The feeling of being part of something really special gives way to the feeling of being special.
(Philosophy sidenote: René Girard‘s “mimetic theory” states that most of human behavior is based upon imitation. The imitation of desires leads to conflict, and when a buildup of conflict threatens to destroy all involved, they use a scapegoat to return to balance.)
Cliques form, and if you aren’t part of the cool crowd, you are bullied and branded, whether it’s dirty hippy, candy kid, noob, or casual. Shit Lists and blacklists form. The Problem People are finally identified after a honeymoon period of ignorance.
All potential sexual encounters are fulfilled over a long enough time period, rippling through the scene like a wave.
Your game becomes a chore. Your rotation should be optimized for maximum damage per second. Guides are posted on the Internet. Spreadsheets, and Best in Slot lists start to appear. It becomes increasingly a numbers game. Cheating and botting become well-honed and destroy any sense of fair play. People can just pay to win. If the community is not strong enough to ward off these threats, you all become products in a grocery store. Cogs in a machine.
Collectively, these farmers outproduce the hunter-gatherers, and start to take over the world and its ecosystems.
Middle Age
From this point, it can go 2 directions:
- If the macro environment permits it, It might become monetized, homogenized and co-opted into a big business, something younger people consider very Boomer. People get married. It becomes something Old People Do, joining the ranks of Bridge, Canasta, big bands, and horseshoes. The average age of the player steadily increases. Grey hairs start to appear.

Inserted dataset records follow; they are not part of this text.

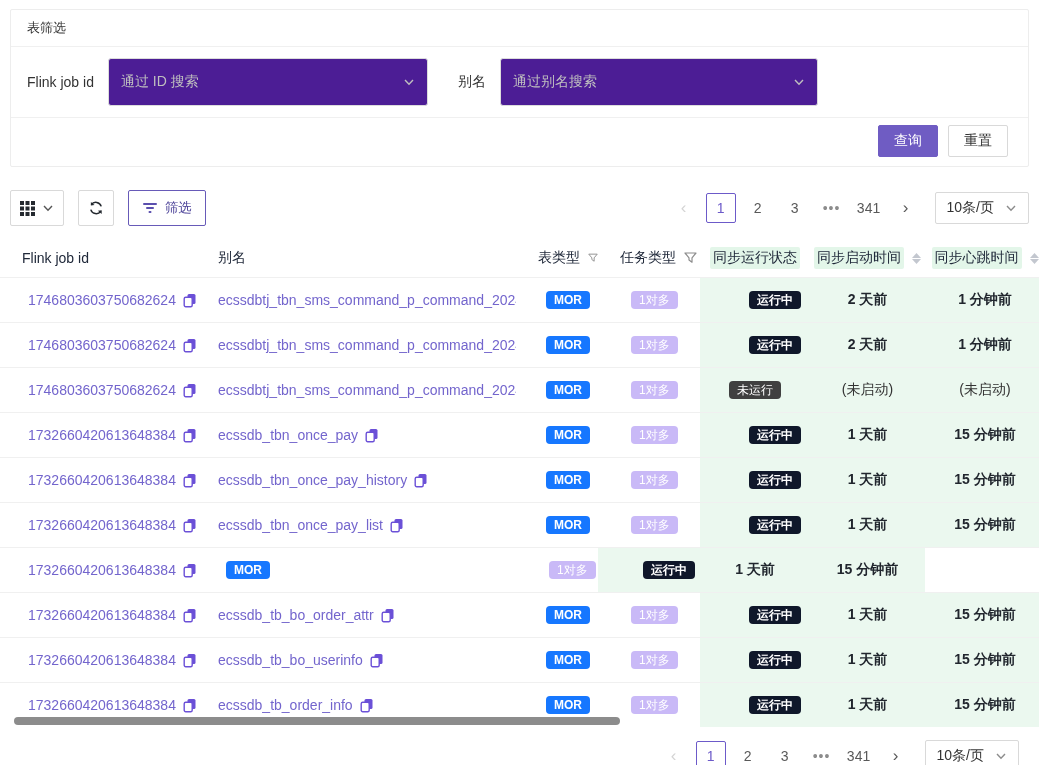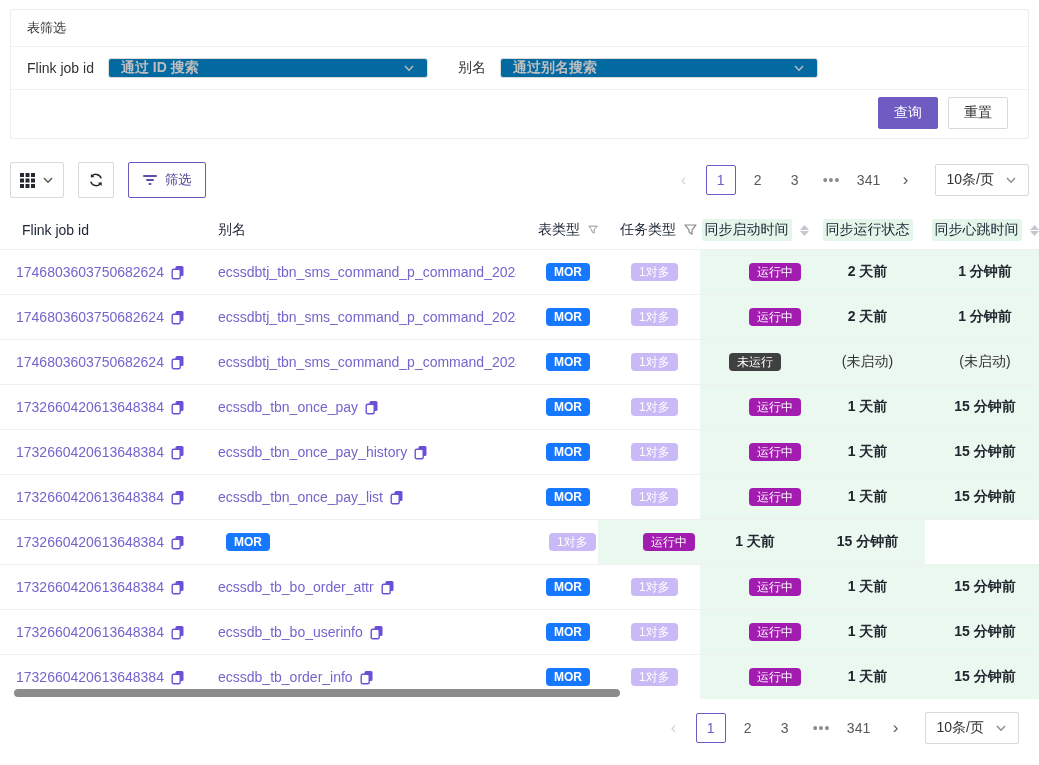"通过 ID 搜索" .select-box { background: #0369a1 -> #4c1d95; font-weight: bold -> none; height: 20px -> 48px }
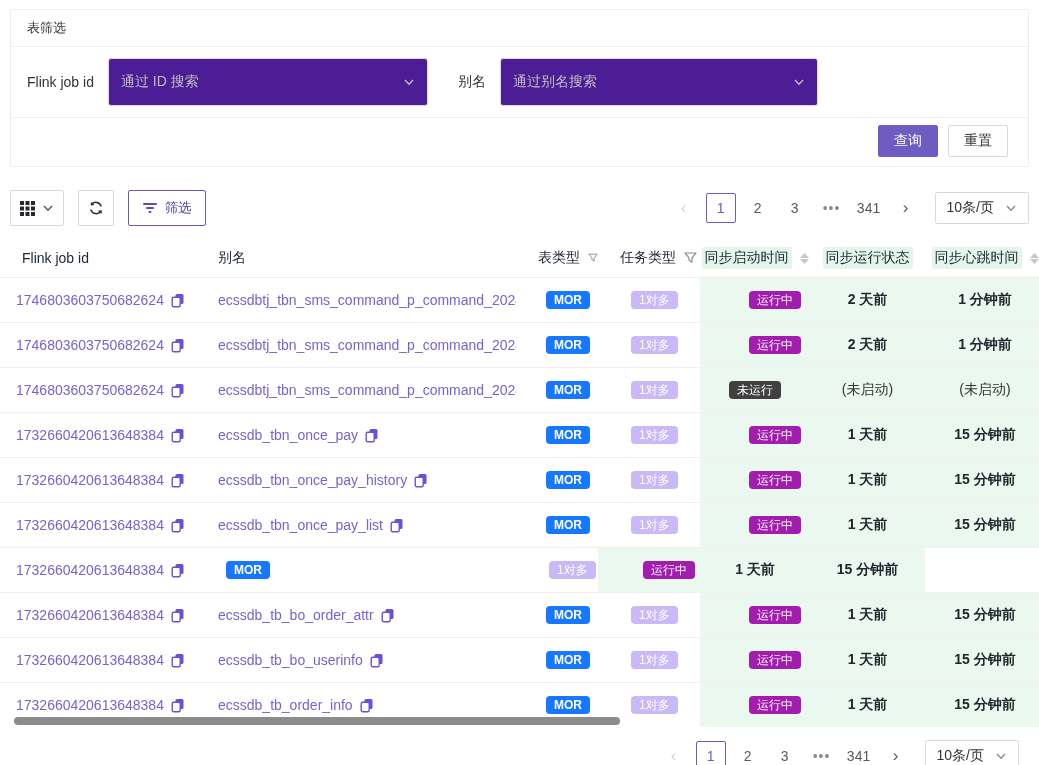"同步启动时间" div.cell { order: before "同步运行状态" -> after "同步运行状态" }
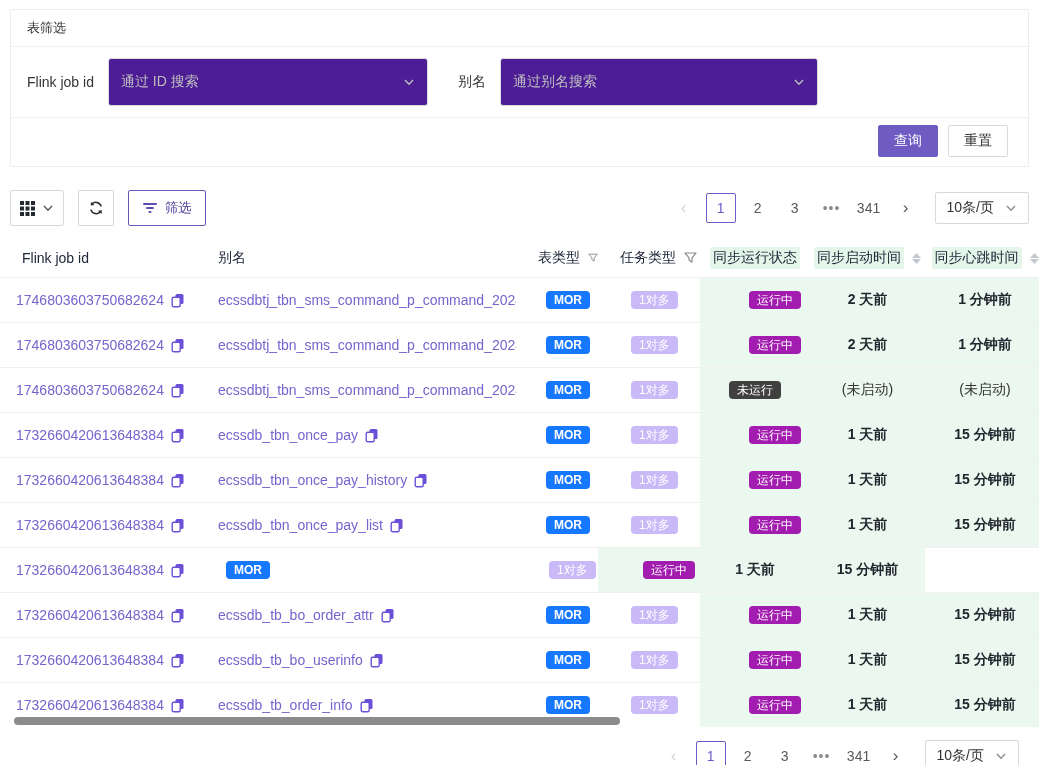"1746803603750682624" .c-id { padding-left: 16px -> 28px }
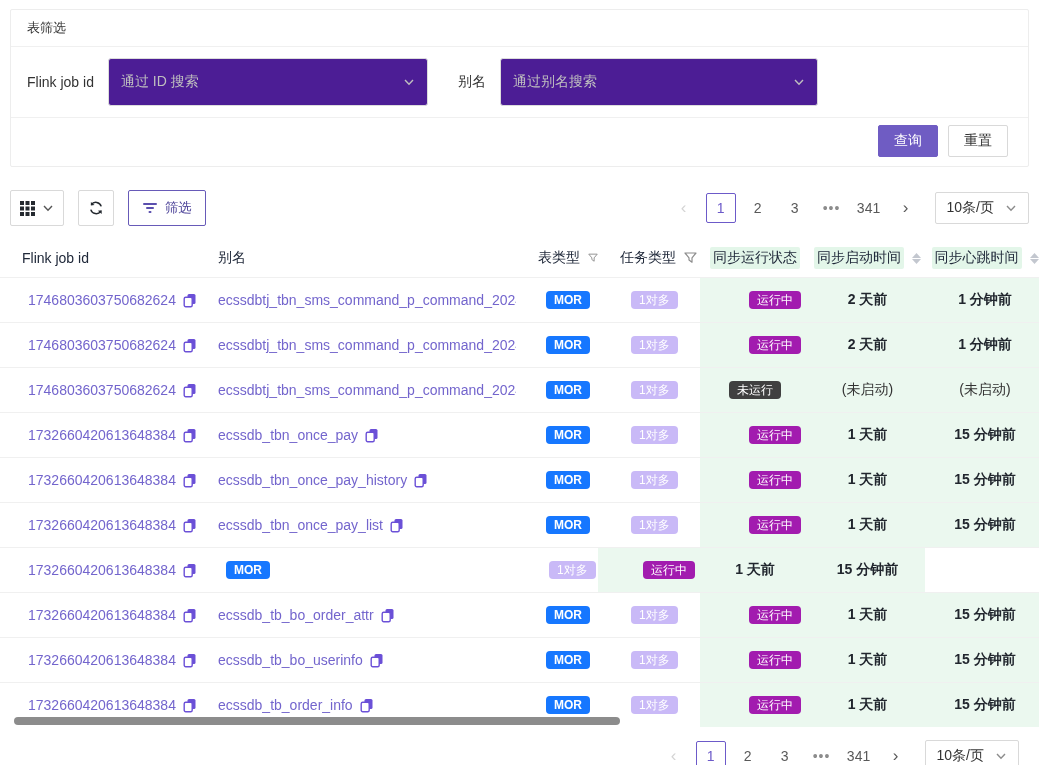"运行中" .tag-running { background: #a21caf -> #0f172a; font-weight: normal -> bold }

Then the industry gets corrupted with its easy wealth, and the big players industry collapse. From the ashes rise the new order of indies. Big New York real estate collateralized mortgage backed securities go bankrupt, leaving the field fallow for hipsters to come back in and start gentrifying anew. - If there are structural factors preventing 1., it all slowly dies, the makers cashing out (or die trying) with its last crusty adherents one by one in a nursing home. Like everything else.
No matter what happens, as enough times passes, if the art was truly timeless, and did not depend on gimmicks, young people might rediscover it, and a hipsteresque renaissance may happen, with retro games and genres and old formats like vinyl becoming cool again. The creation of new genres and lifestyles will always depend on recycling the past, for nothing is ever truly original.
Don’t get bogged down. Remember the forest for the trees. Perfect the art of walking through mud puddles without getting too dirty. Stay nimble. Mutate. Watch for the reincarnation.